Visualizations of these combinations:

library(ggplot2)
ggplot(combination_counts, aes(x = combination_counts$occupation, y = combination_counts$Count))+   geom_bar(stat = "identity", position =     position_dodge(width = 0.8)) +
  facet_wrap(~combination_counts$education) +
  labs(
    x = "occupation",
    y = "Count",
    fill = "education",
    title = "Grouped Barplot for occupation, count and education"
  ) +
  theme_minimal() + scale_fill_discrete() +  theme(legend.position = "top") + theme(axis.text.x = element_text(angle = 60, hjust = 1))

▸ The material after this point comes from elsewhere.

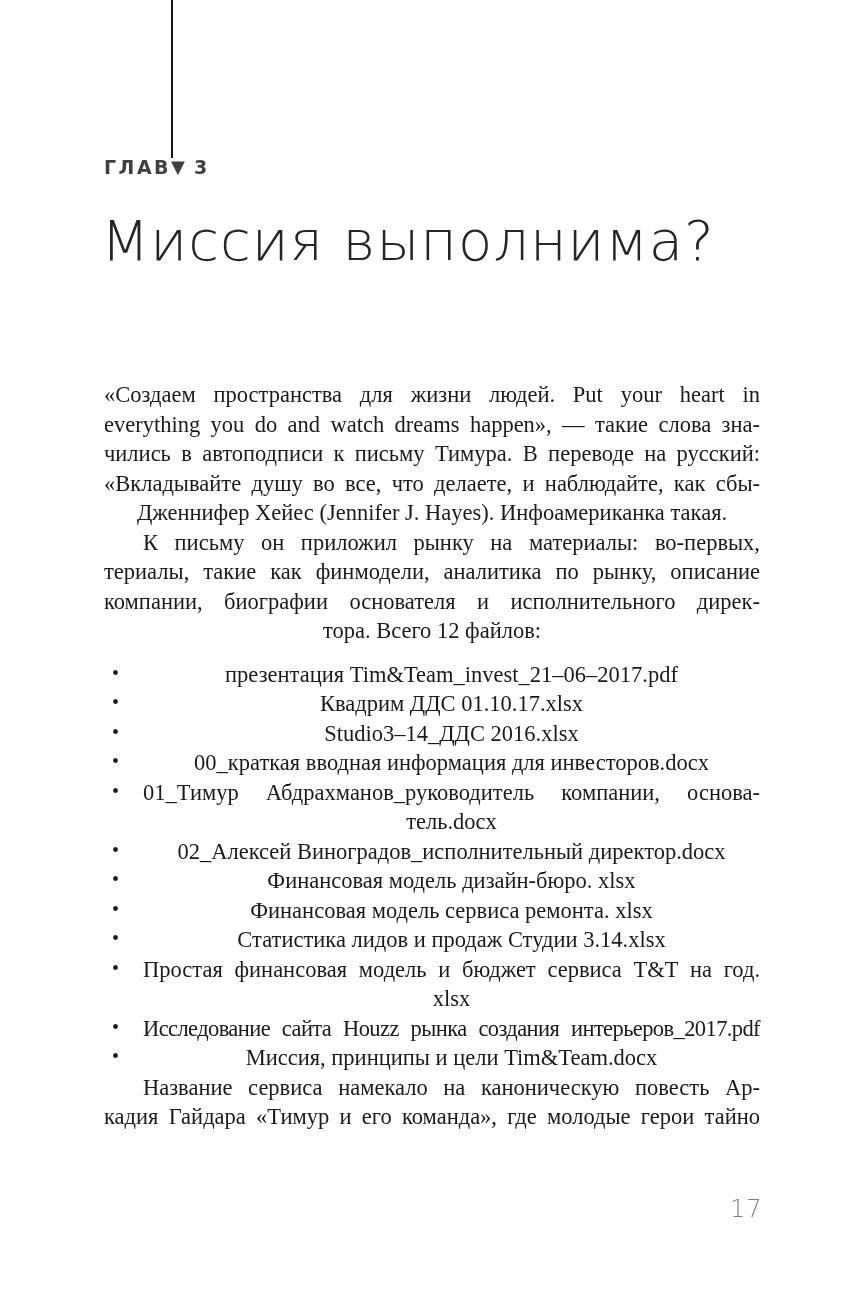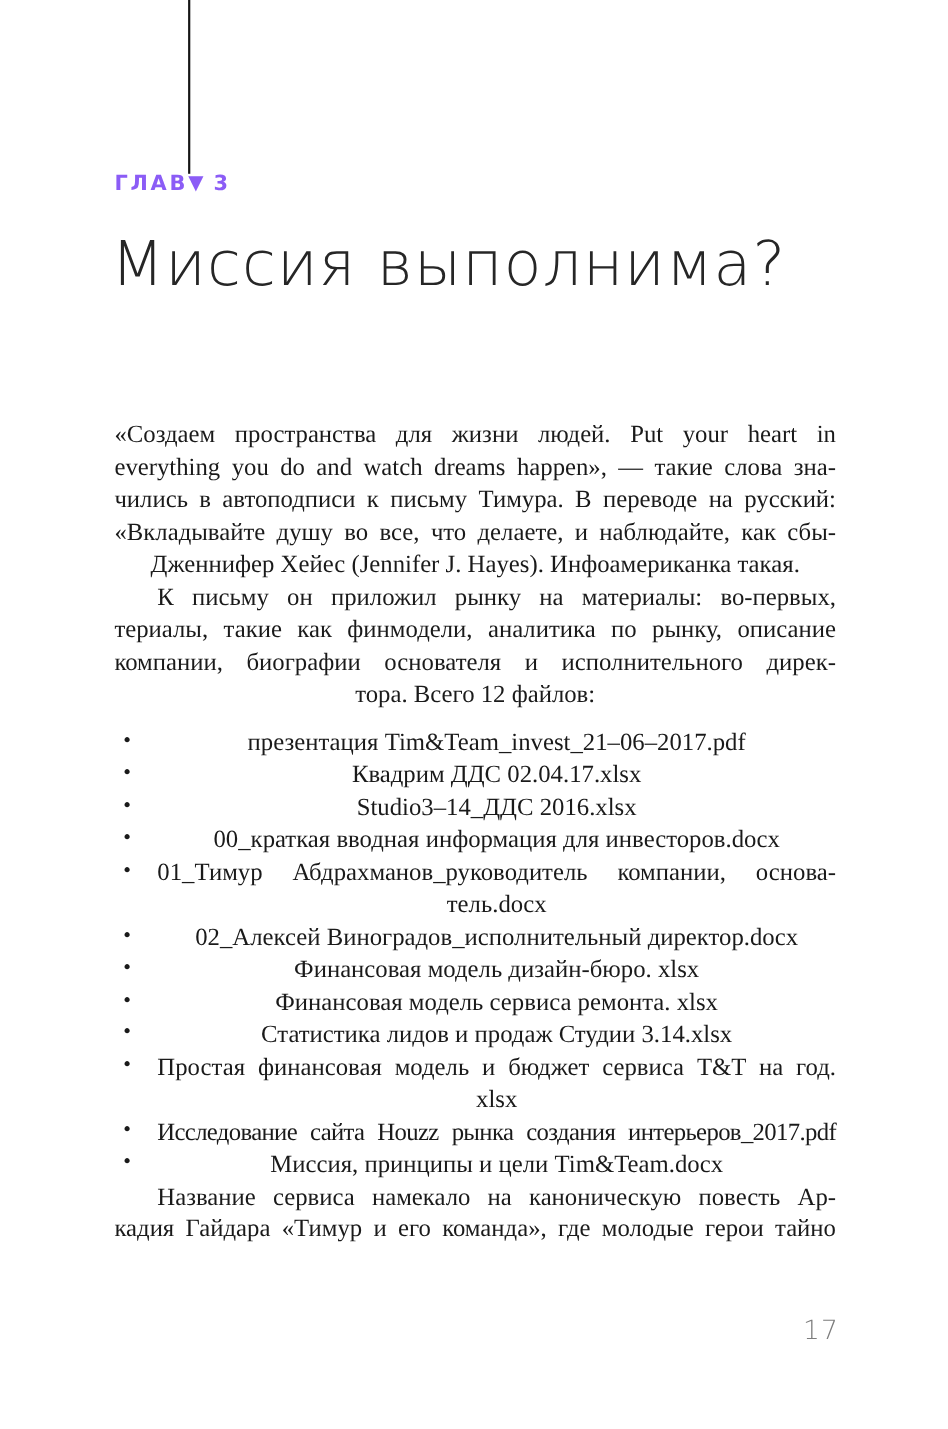"ГЛАВ▼ 3" .chapter-label { color: #8b5cf6 -> #404040 }
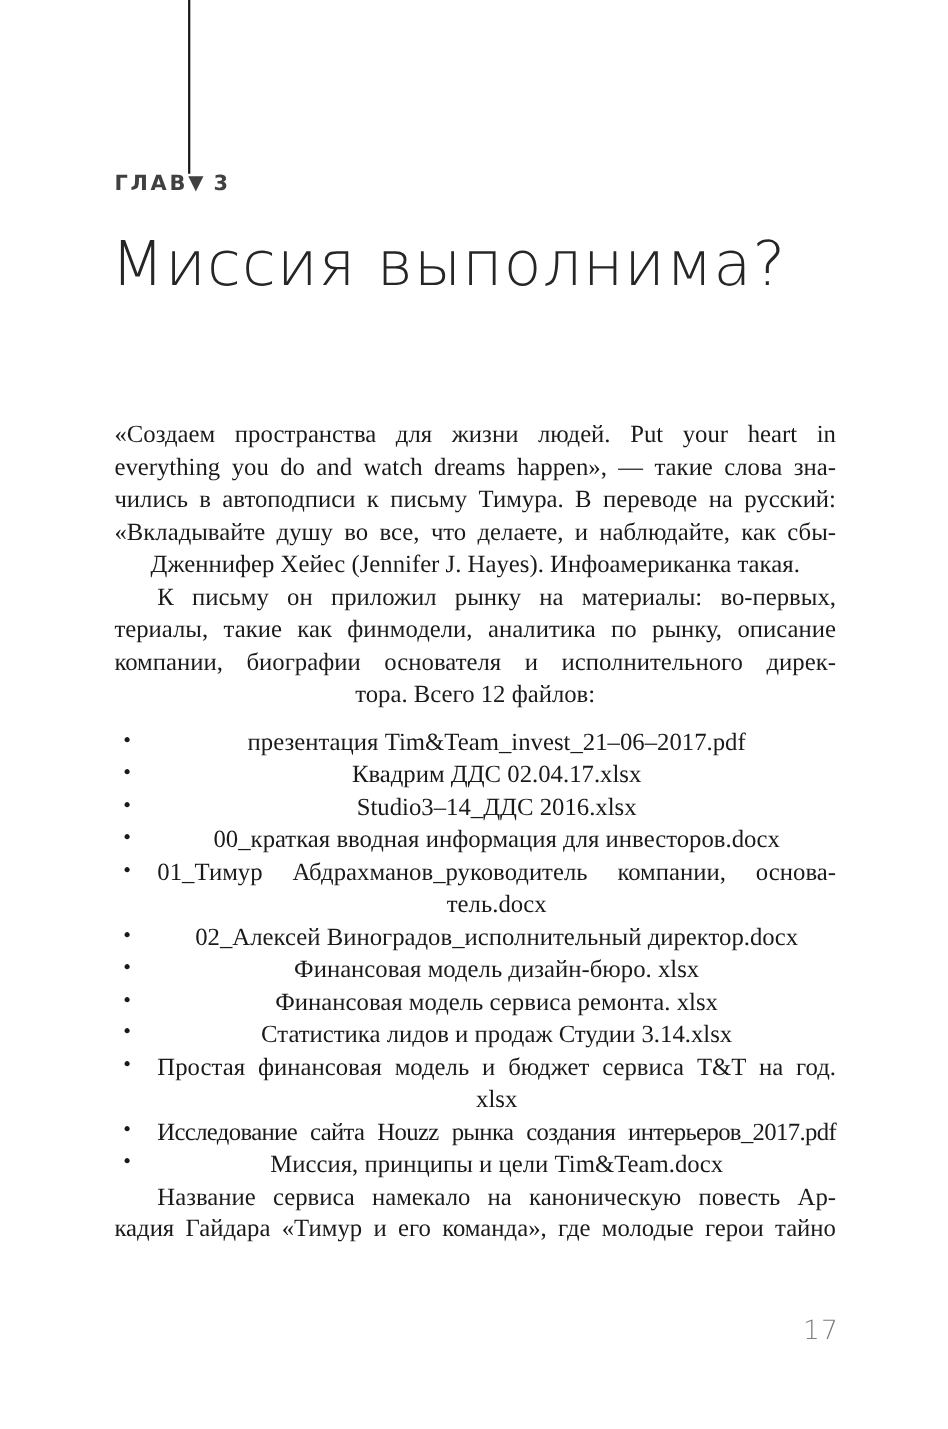"Квадрим ДДС 02.04.17.xlsx" span { text: 02.04.17.xlsx -> 01.10.17.xlsx }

ggplot(combination_counts, aes(x = combination_counts$occupation, y = combination_counts$education, fill = combination_counts$Count)) +
  geom_tile() +
  scale_fill_gradient(low = "blue", high = "green") +
  labs(x = "occupation", y = "education", fill = "Count") +
  theme_minimal() +
  theme(axis.text.x = element_text(angle = 45, hjust = 1))

ggplot(combination_counts, aes(x = combination_counts$race, y = combination_counts$education, fill = combination_counts$Count)) +
  geom_tile() +
  scale_fill_gradient(low = "orange", high ="white") +
  labs(x = "race", y = "education", fill = "Count") +
  theme_minimal() +
  theme(axis.text.x = element_text(angle = 45, hjust = 1))

Conclusion

From the whether graphs we can conclude few points like there are more white people who completed the HS grad education compared to others and people who completed the HS Grad study are more in the field of craft reparing occupation. Also most of the people who are doing some job are from mostly HS grad, pre-school and some college degree i.e. there are very few people who completed higher degree like phd. There are some fields in the dataset which has “?” as the instance. This value might not effect the categorical attribute, but definitely effects the numerical variable. This could mislead the analysis by not summarizing and aggregating the values. Hence, plotting against those variable makes no sense.